Id., 41 CIT at __, 222 F. Supp. 3d at 1250. “The court does not conclude that the finding that the
production input was aqueous ammonia necessarily was incorrect as a factual matter, but in light
of the deficiencies in the Department’s explanation, the court directs Commerce to review the
relevant record evidence and reach a well-reasoned and adequately explained finding as to what
the input actually was.” Id., 41 CIT at __, 222 F. Supp. 3d at 1251.
During the second remand proceeding, Commerce issued a supplemental questionnaire to
Baoding Mantong on the type of ammonia used in its production of glycine during the period of
review.
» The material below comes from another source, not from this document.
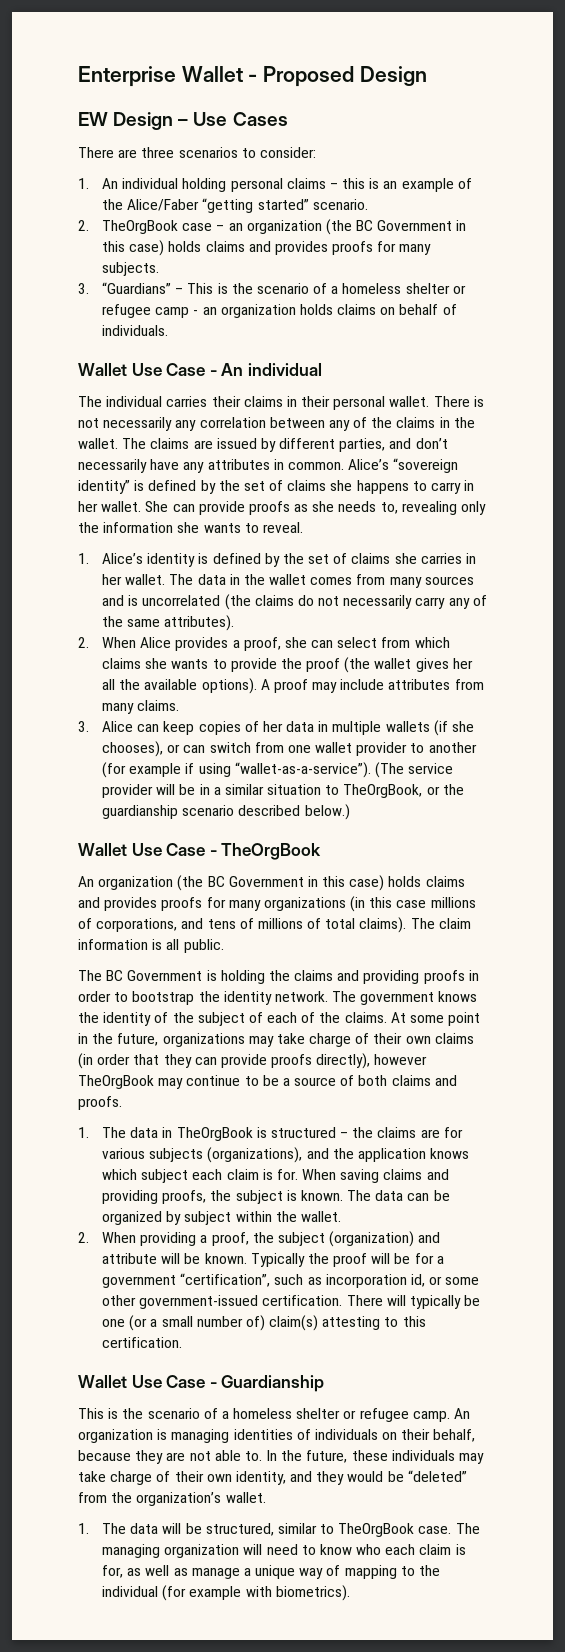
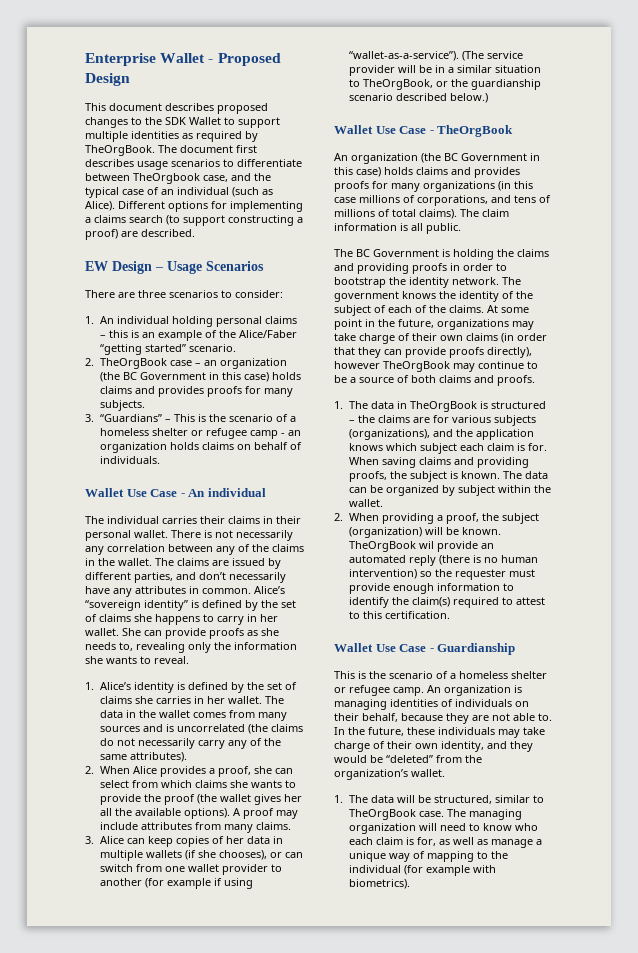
(427, 76) none -> [85,103,268,114] [85,117,280,128] [85,131,258,142] [85,145,257,156] [85,159,302,170] [85,173,271,184] [85,187,273,198] [85,201,303,212] [85,215,303,226] [85,229,195,240] // This document describes proposed changes to the SDK Wallet to support multiple identities as required by TheOrgBook. The document first describes usage scenarios to differentiate between TheOrgbook case, and the typical case of an individual (such as Alice). Different options for implementing a claims search (to support constructing a proof) are described.
[193,112,288,126] Use Cases -> [167,261,264,274] Usage Scenarios
[418,1232,441,1243] [101,1253,157,1264] and attribute -> (423, 532) none
[250,1253,444,1267] [101,1273,480,1288] [101,1295,481,1309] [101,1315,381,1331] Typically the proof will be for a government “certification”, such as incorporation id, or some other government-issued certification. There will typically be one (or a small number of) claim(s) attesting -> [349,541,495,552] [349,555,539,566] [349,569,536,580] [349,583,515,594] [349,597,546,608] TheOrgBook wil provide an automated reply (there is no human intervention) so the requester must provide enough information to identify the claim(s) required to attest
Second Remand Redeterm. at 8. Baoding Mantong submitted a response, along with
certificates of analysis for its ammonia purchases indicating that the liquid ammonia Baoding
Mantong purchased was a gas at room temperature and was sold commercially as a compressed
liquid under pressure and refrigeration (i.e., anhydrous), rather than a liquid at room temperature
(i.e., aqueous). Id. at 8-9. In the Second Remand Redetermination, Commerce determined that
the input at issue in fact was anhydrous ammonia, a finding supported by the record evidence as
supplemented by the questionnaire response. Second Remand Redeterm. at 5-10. Commerce did
not reach this decision under protest.
Commerce then considered the record data relevant to valuation of liquid ammonia. In
specific reference to the ammonia surrogate value, Commerce explained its criteria as follows:
“in selecting a surrogate value and pursuant to 19 CFR 351.408(c)(1) and (2), the Department
normally will utilize publicly available information and will normally value all factors of
production from a single surrogate country.” Second Remand Redeterm. at 10. “In addition, it is
Court No. 12-00362 Page 11
the Department’s practice to select values that are product-specific, representative of a
broad-market average, publicly available, contemporaneous with the period of review, and
exclusive of taxes and duties.” Id. The record contained GTA import data for anhydrous
ammonia from the Philippines, Indonesia, Ukraine, Thailand, Colombia, and South Africa. See
id. Commerce concluded that the value data on anhydrous ammonia from all six countries were
specific to the input, publicly available, contemporaneous with the period of review, and
exclusive of taxes and duties. Id. Commerce also found that the data were not all equal when
viewed according to the criterion of being representative of a broad market average. Id. at 11.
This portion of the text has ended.